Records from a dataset
%%

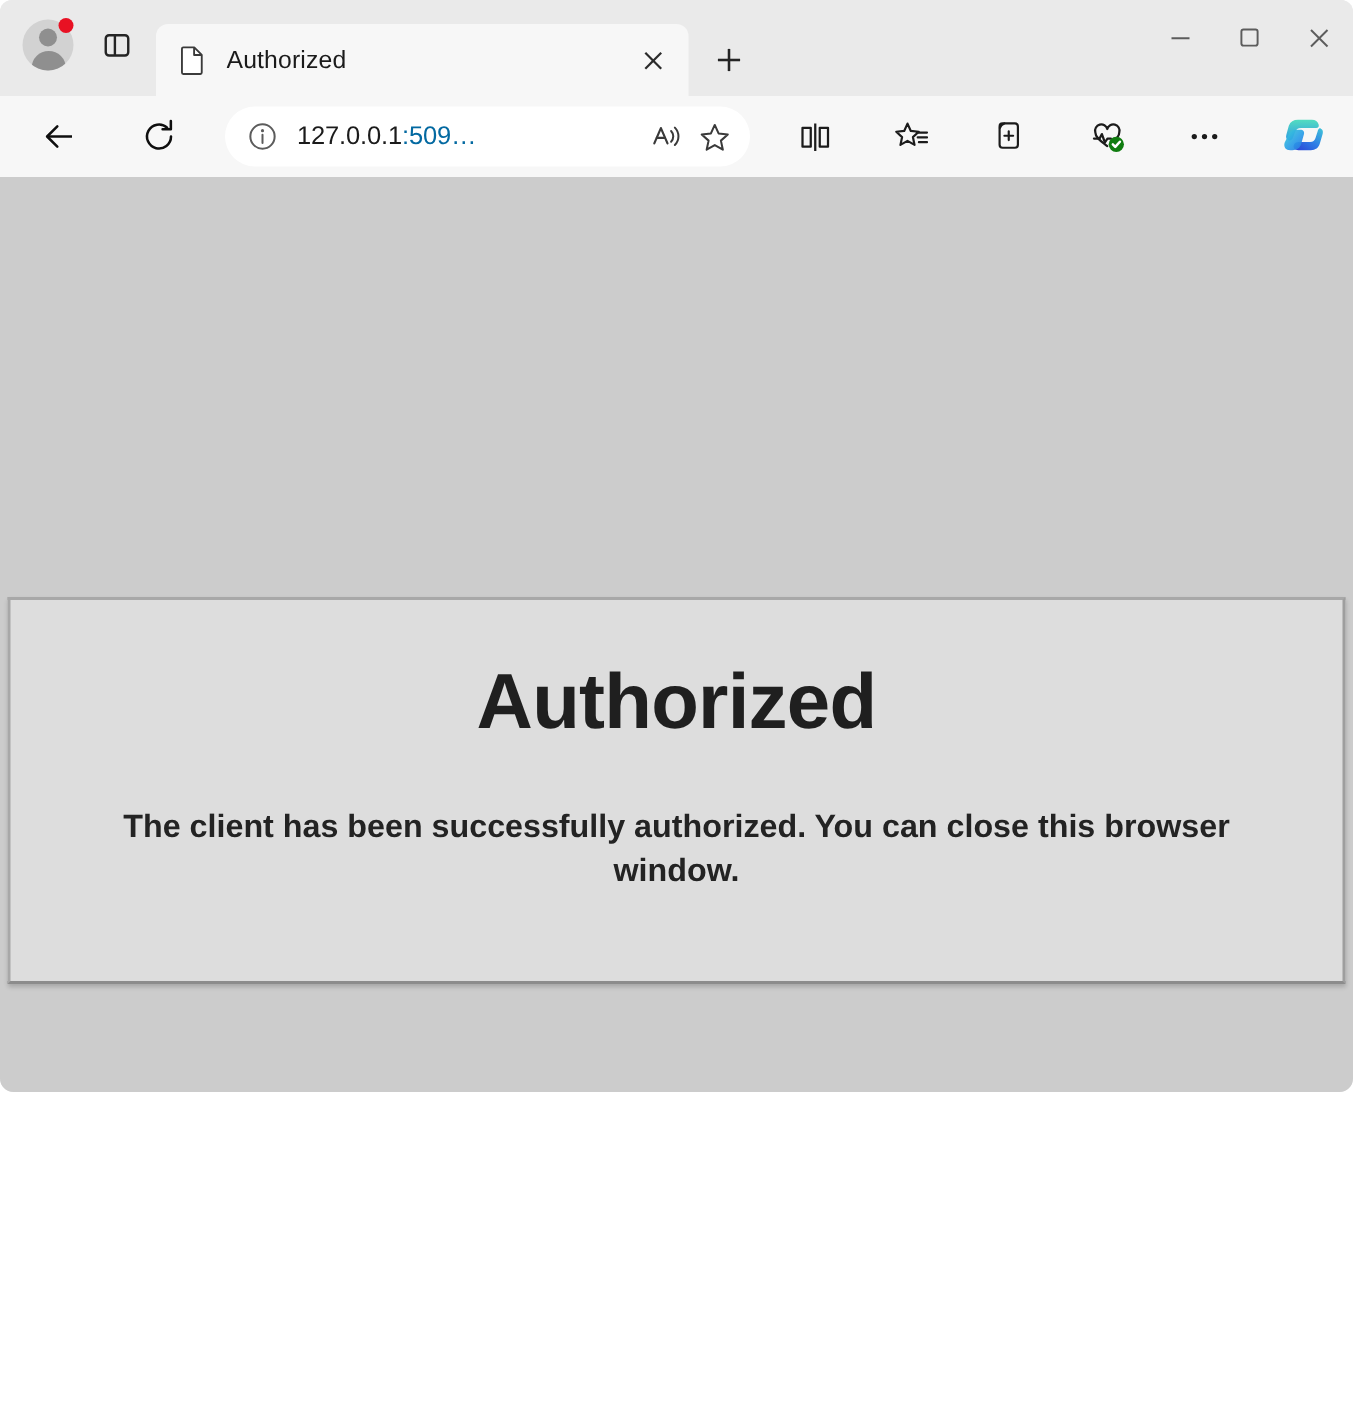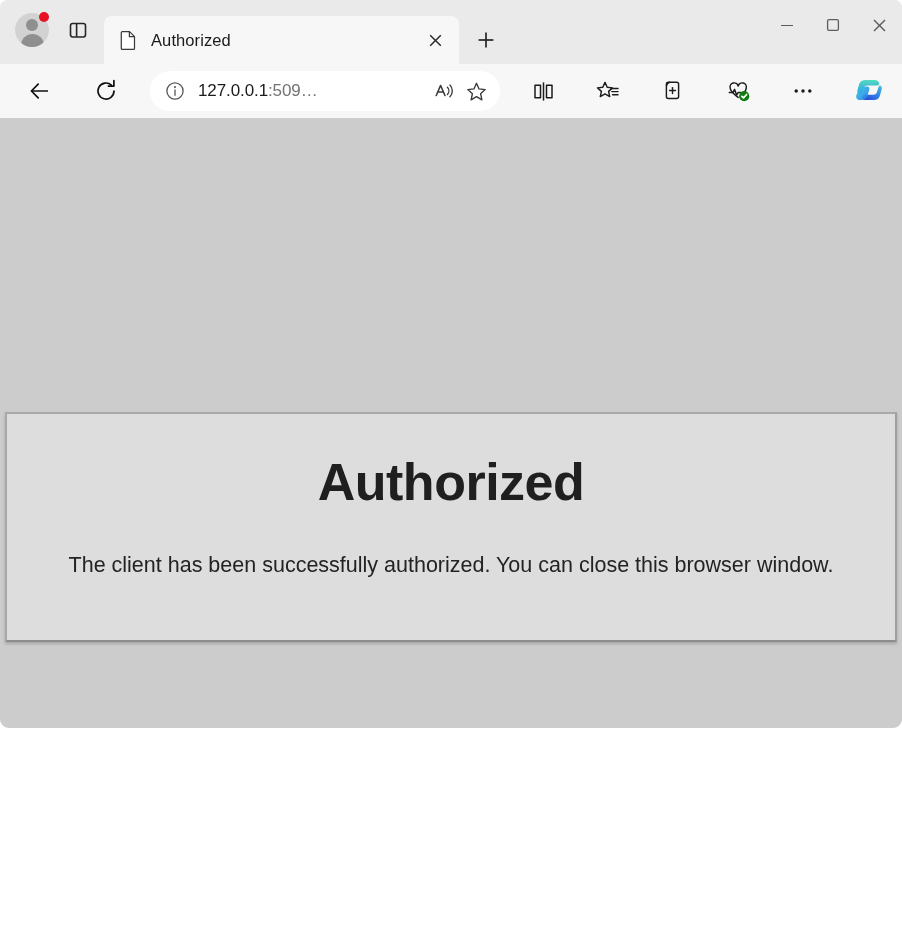--- a/index.html
+++ b/index.html
@@ -217,21 +217,21 @@
   }
   .omnibox-url {
     flex: 1 1 auto;
     font-size: 17px;
     color: #1b1b1b;
     margin-left: 8px;
     white-space: nowrap;
     overflow: hidden;
     letter-spacing: -.1px;
   }
-  .omnibox-url .url-dim { color: #737373; }
+  .omnibox-url .url-dim { color: #0369a1; }
   .omnibox-btn {
     width: 32px;
     height: 32px;
     flex: 0 0 32px;
     display: flex;
     align-items: center;
     justify-content: center;
     border-radius: 6px;
   }
 
@@ -296,20 +296,21 @@
 
   .panel-message {
     font-family: "Liberation Sans", sans-serif;
     font-size: 21.5px;
     color: #232323;
     margin: 16px;
     line-height: 1.32;
     max-width: 780px;
     margin-left: auto;
     margin-right: auto;
+    font-weight: bold;
   }
 
   svg { display: block; }
 </style>
 </head>
 <body>
 
 <div class="browser-window">
 
   <div class="titlebar">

%%

## Activity
Every record above should be duplicated precisely, with the images removed.

## Response for this exercise
--- a/index.html
+++ b/index.html
@@ -217,21 +217,21 @@
   }
   .omnibox-url {
     flex: 1 1 auto;
     font-size: 17px;
     color: #1b1b1b;
     margin-left: 8px;
     white-space: nowrap;
     overflow: hidden;
     letter-spacing: -.1px;
   }
-  .omnibox-url .url-dim { color: #737373; }
+  .omnibox-url .url-dim { color: #0369a1; }
   .omnibox-btn {
     width: 32px;
     height: 32px;
     flex: 0 0 32px;
     display: flex;
     align-items: center;
     justify-content: center;
     border-radius: 6px;
   }
 
@@ -296,20 +296,21 @@
 
   .panel-message {
     font-family: "Liberation Sans", sans-serif;
     font-size: 21.5px;
     color: #232323;
     margin: 16px;
     line-height: 1.32;
     max-width: 780px;
     margin-left: auto;
     margin-right: auto;
+    font-weight: bold;
   }
 
   svg { display: block; }
 </style>
 </head>
 <body>
 
 <div class="browser-window">
 
   <div class="titlebar">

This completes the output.